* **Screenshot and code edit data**

⟨

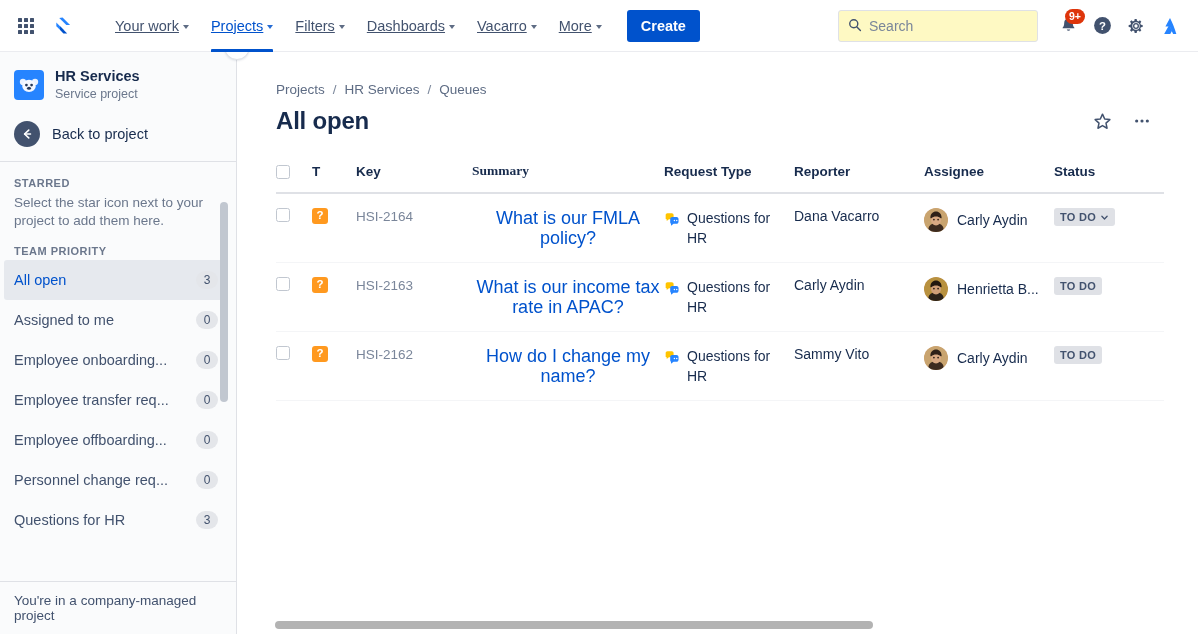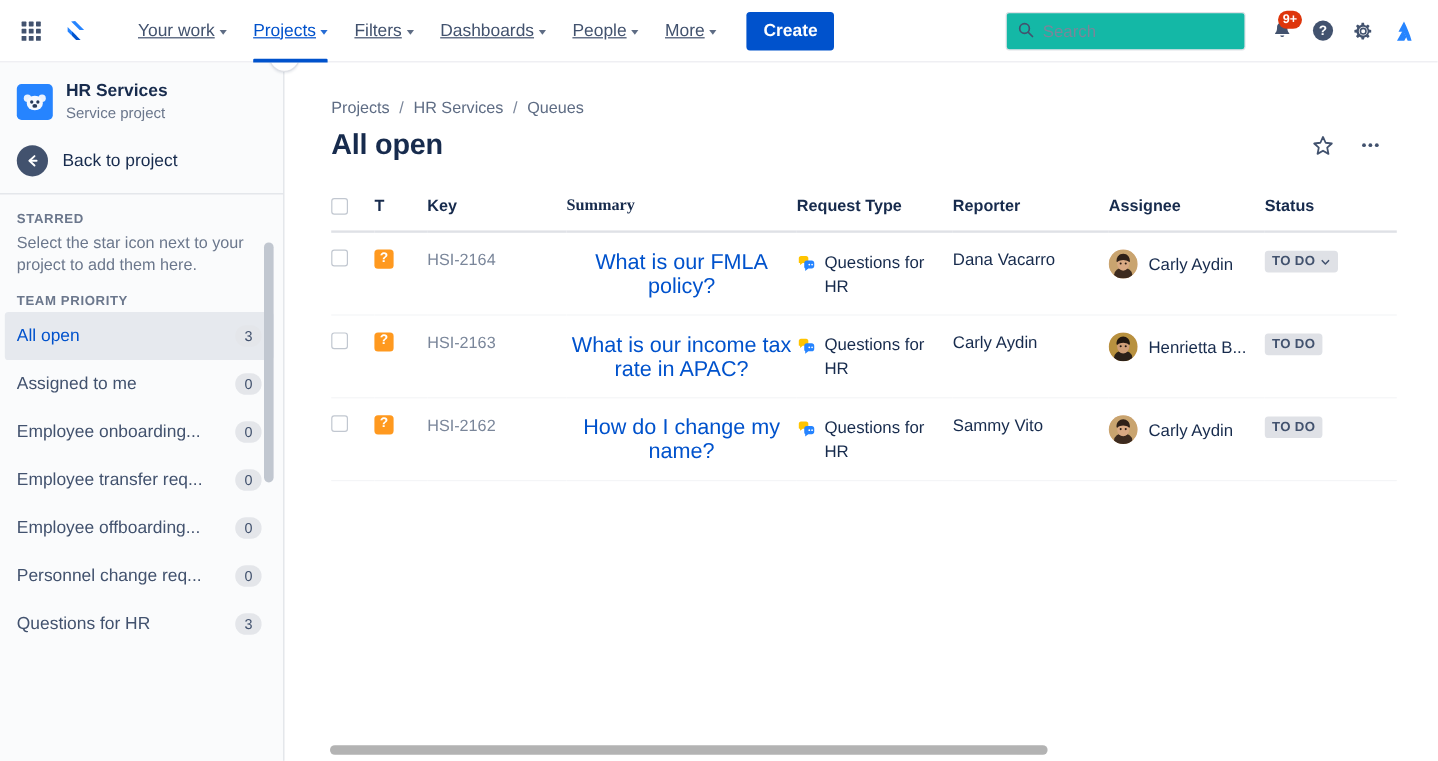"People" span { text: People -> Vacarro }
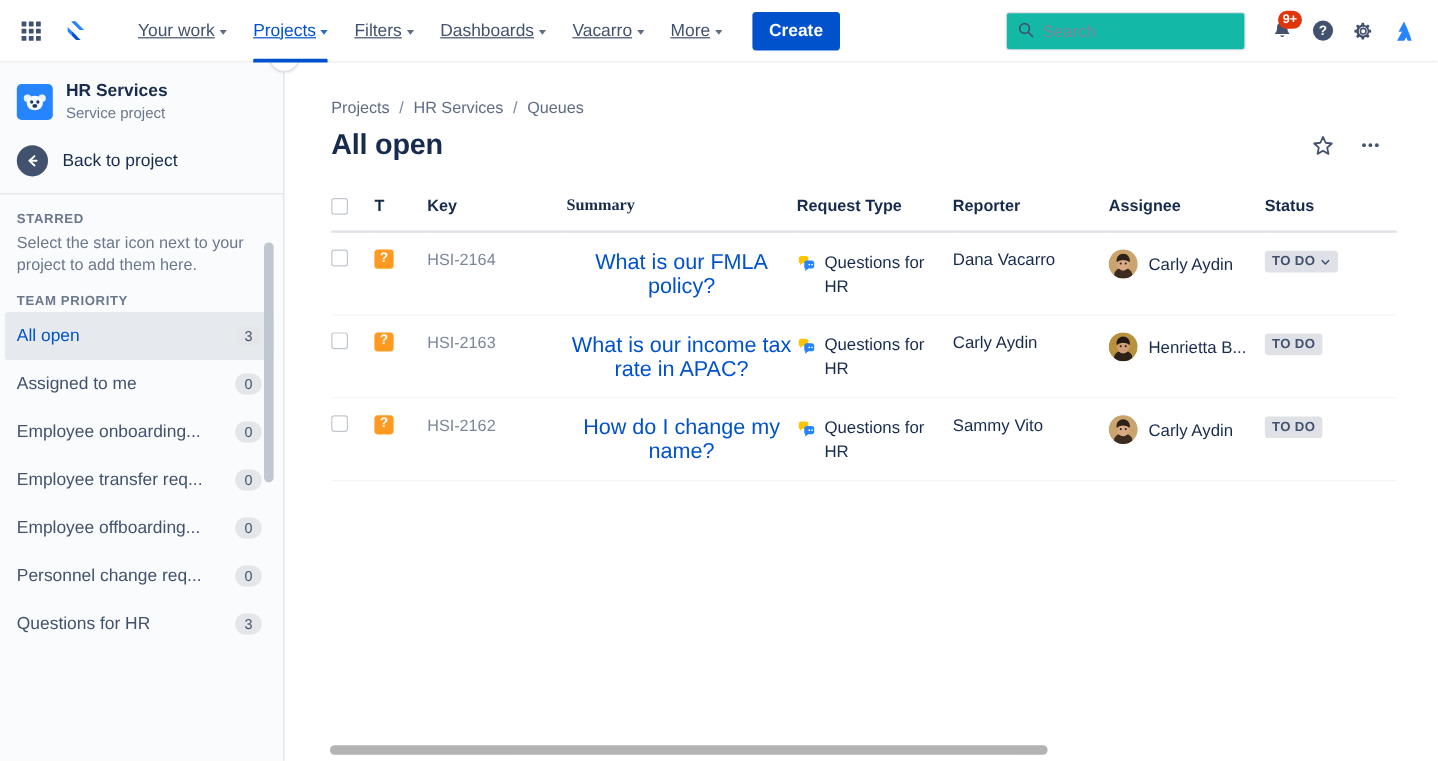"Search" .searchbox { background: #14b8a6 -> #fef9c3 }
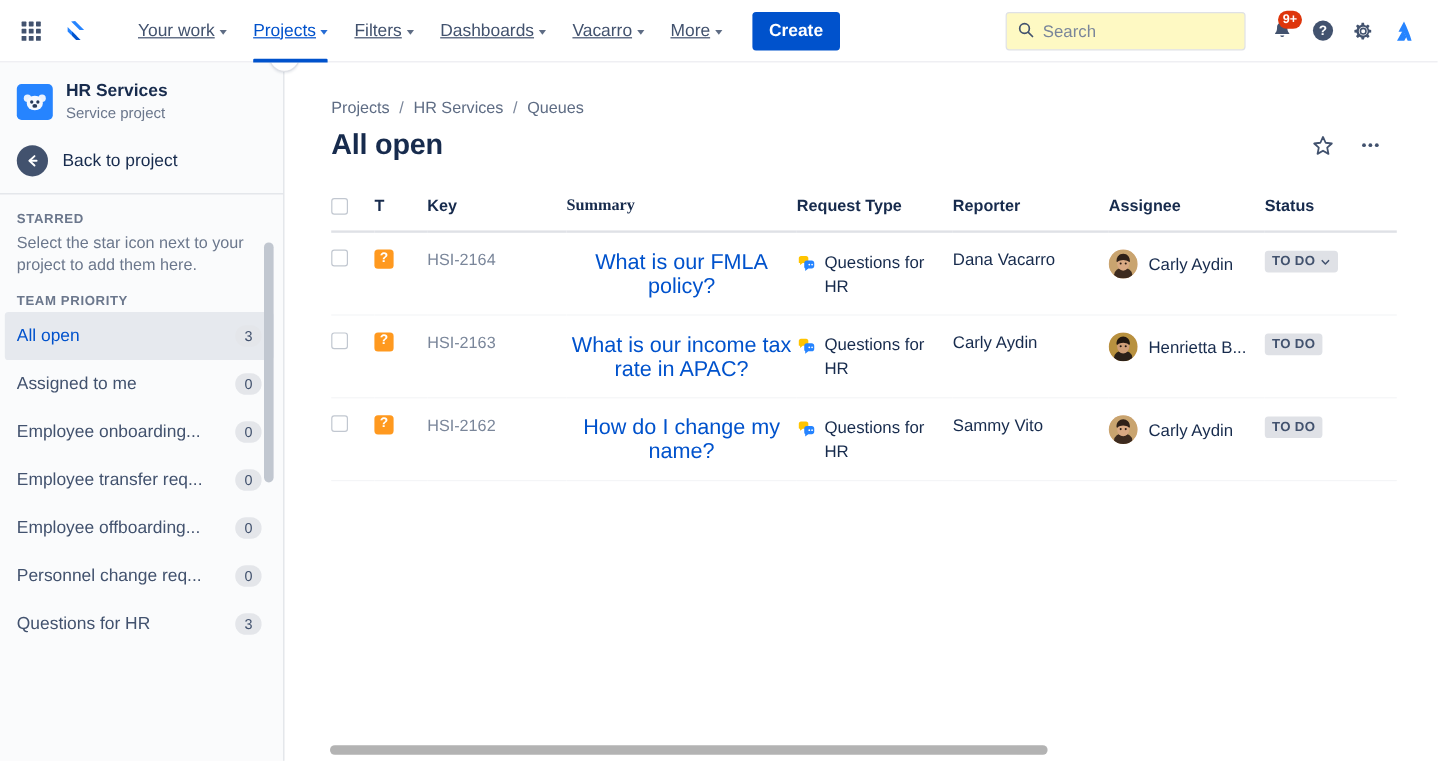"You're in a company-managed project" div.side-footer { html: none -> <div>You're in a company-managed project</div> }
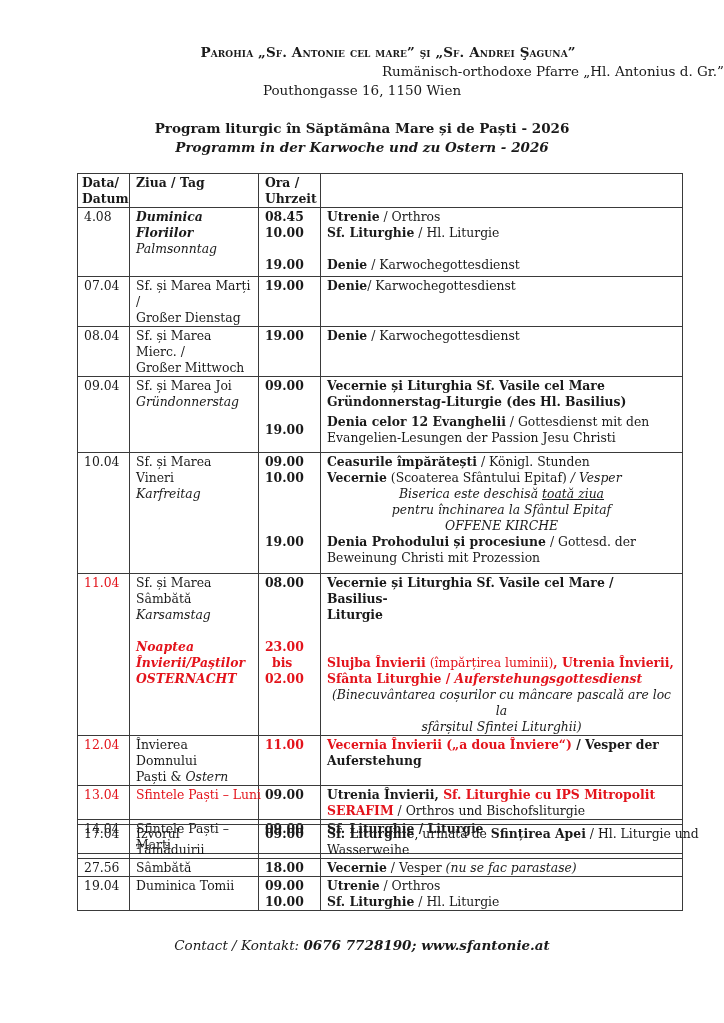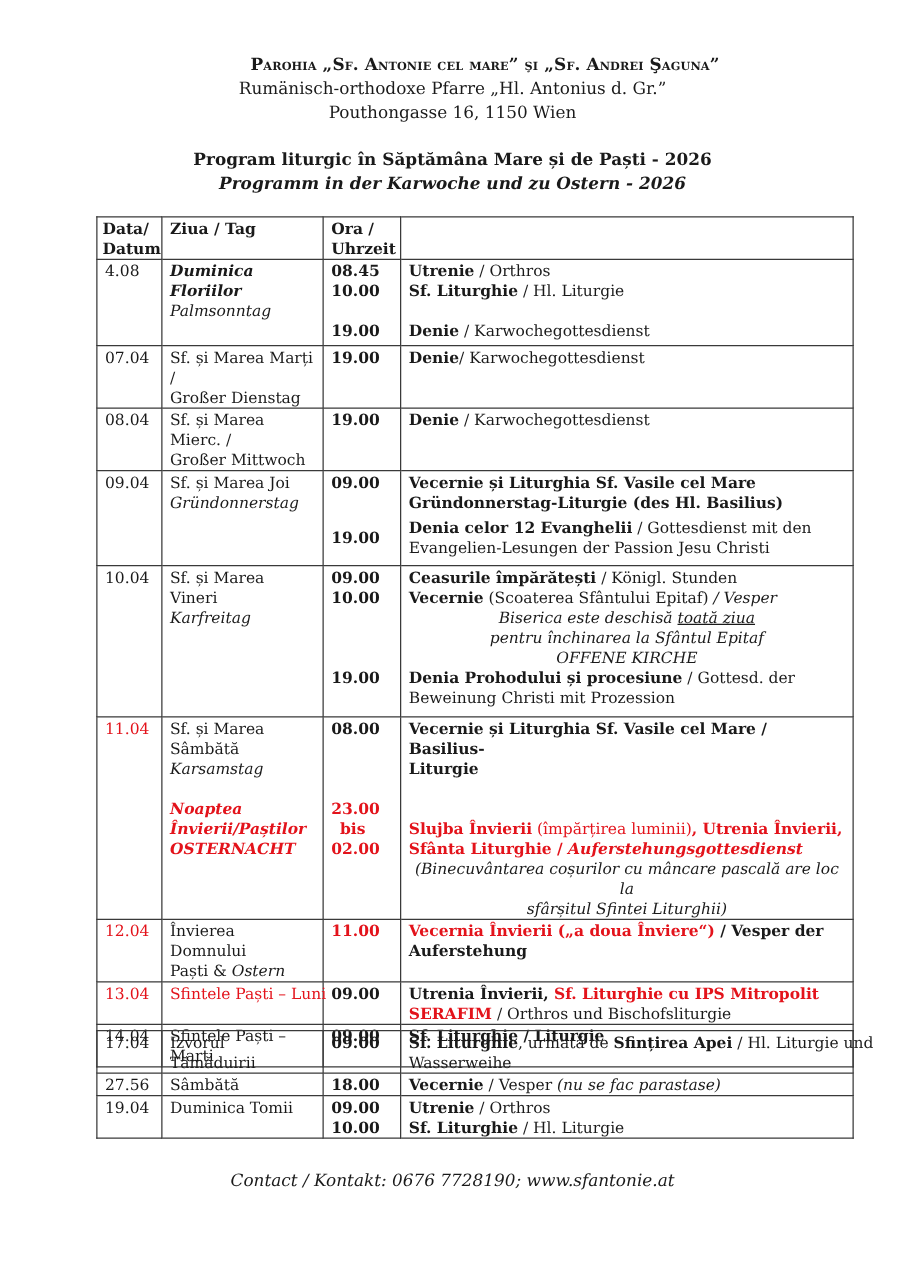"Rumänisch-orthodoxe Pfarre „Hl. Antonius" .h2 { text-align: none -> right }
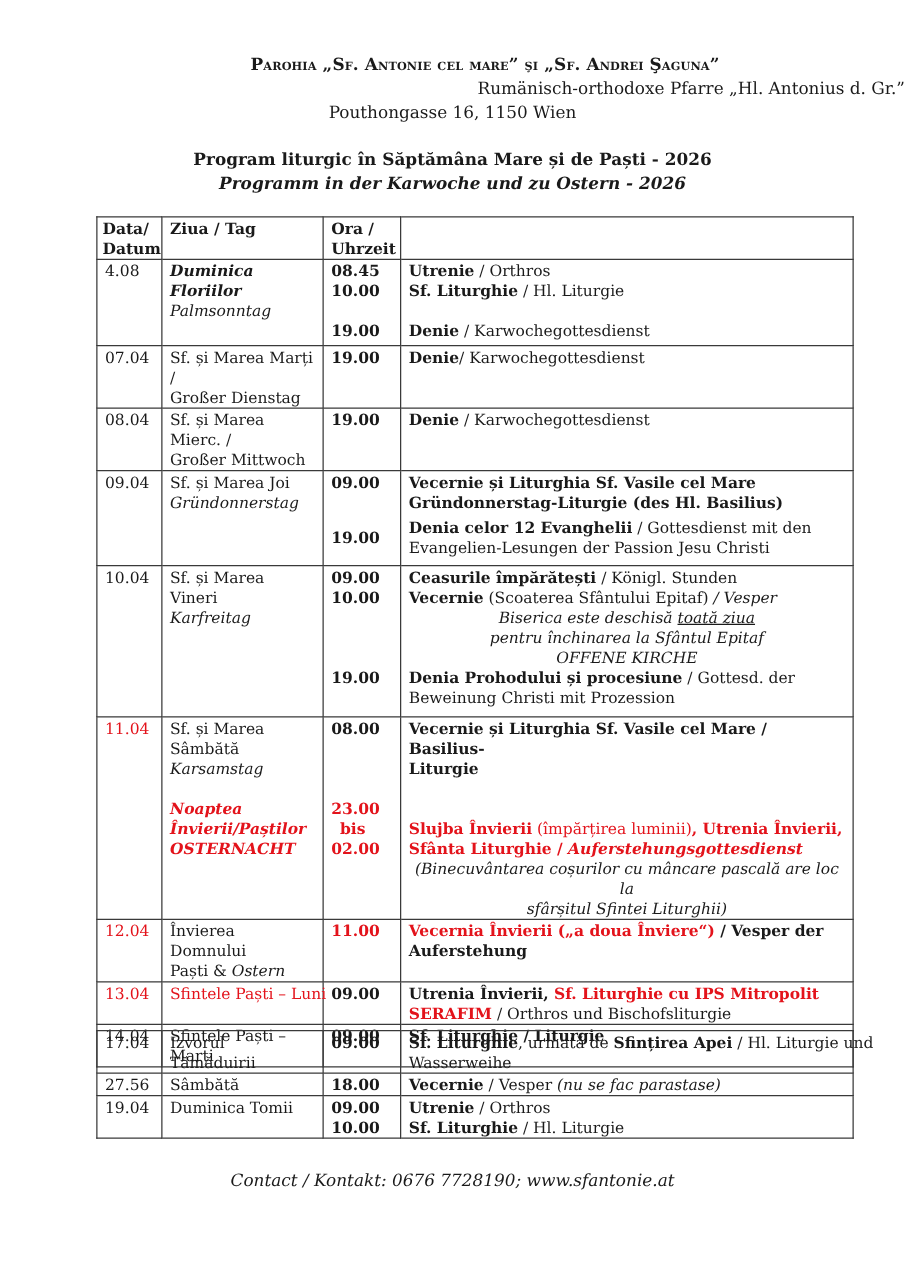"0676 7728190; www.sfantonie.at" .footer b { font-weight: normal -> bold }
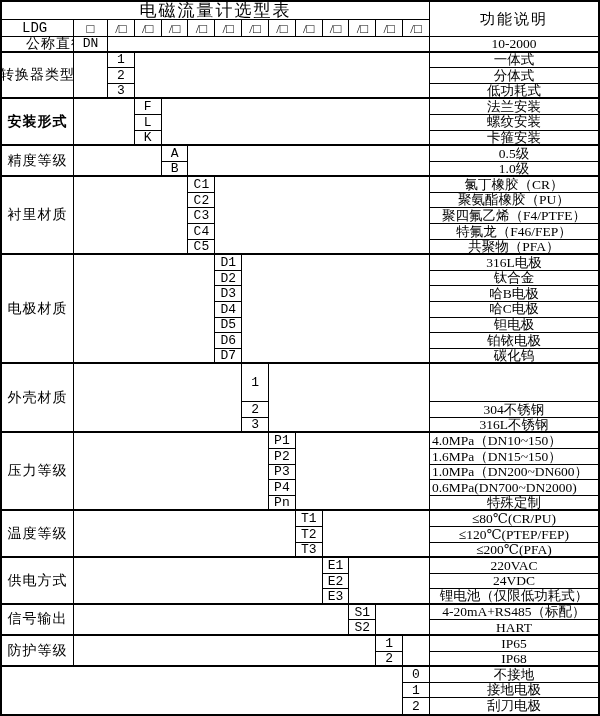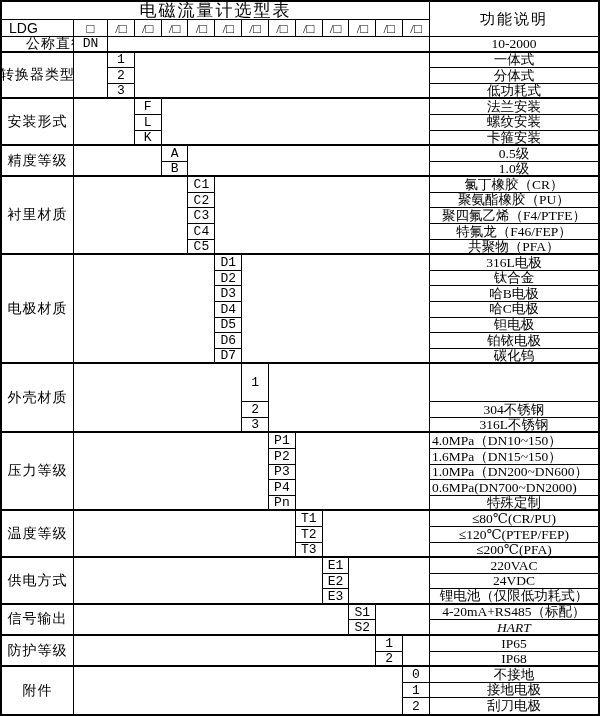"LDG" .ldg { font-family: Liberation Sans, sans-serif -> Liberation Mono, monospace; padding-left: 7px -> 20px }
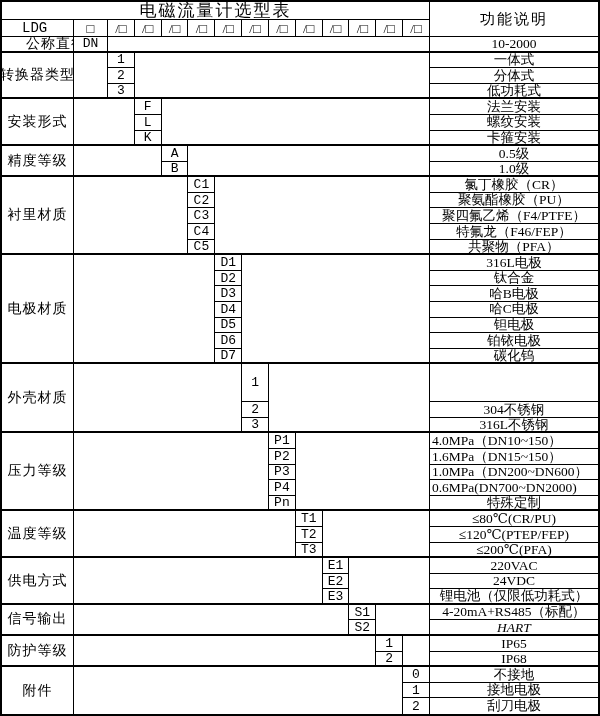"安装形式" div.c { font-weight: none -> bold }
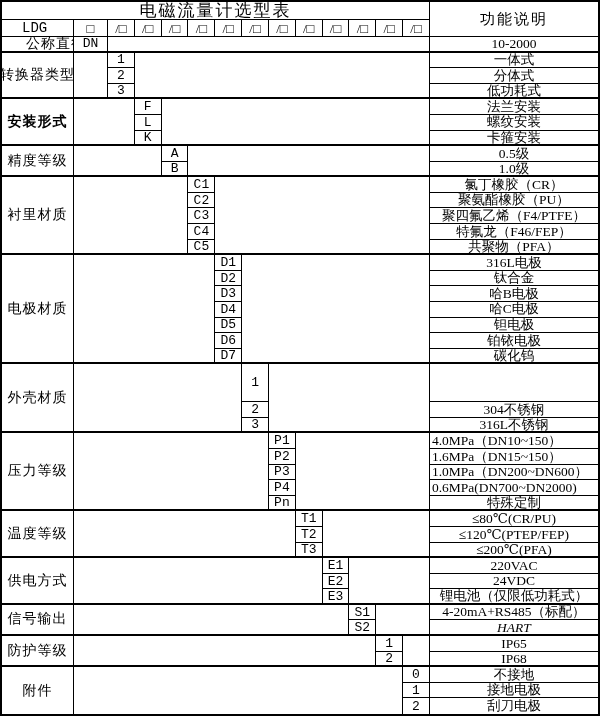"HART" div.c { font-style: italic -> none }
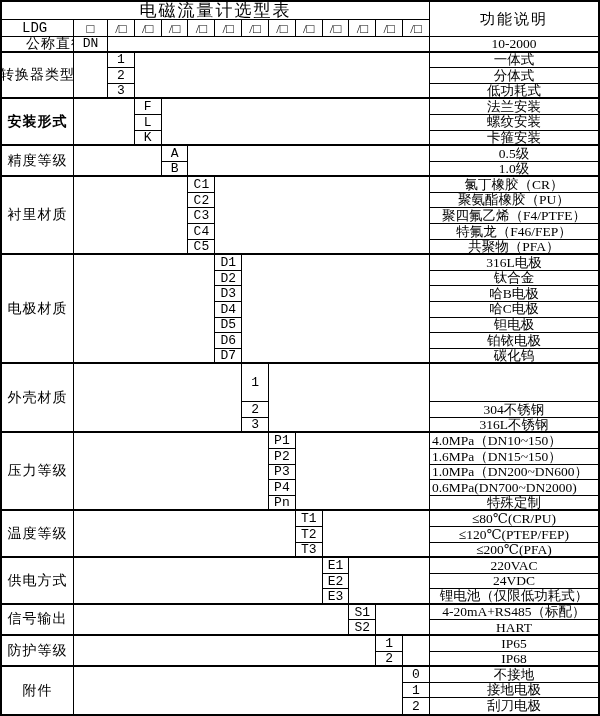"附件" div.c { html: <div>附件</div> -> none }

⟩

* **Task directions**
Reproduce all entries above exactly, minus the images.

* **Exercise result**
"People" span { text: People -> Vacarro }
"Search" .searchbox { background: #14b8a6 -> #fef9c3 }
"You're in a company-managed project" div.side-footer { html: none -> <div>You're in a company-managed project</div> }
"Rumänisch-orthodoxe Pfarre „Hl. Antonius" .h2 { text-align: none -> right }
"0676 7728190; www.sfantonie.at" .footer b { font-weight: normal -> bold }
"LDG" .ldg { font-family: Liberation Sans, sans-serif -> Liberation Mono, monospace; padding-left: 7px -> 20px }
"安装形式" div.c { font-weight: none -> bold }
"HART" div.c { font-style: italic -> none }
"附件" div.c { html: <div>附件</div> -> none }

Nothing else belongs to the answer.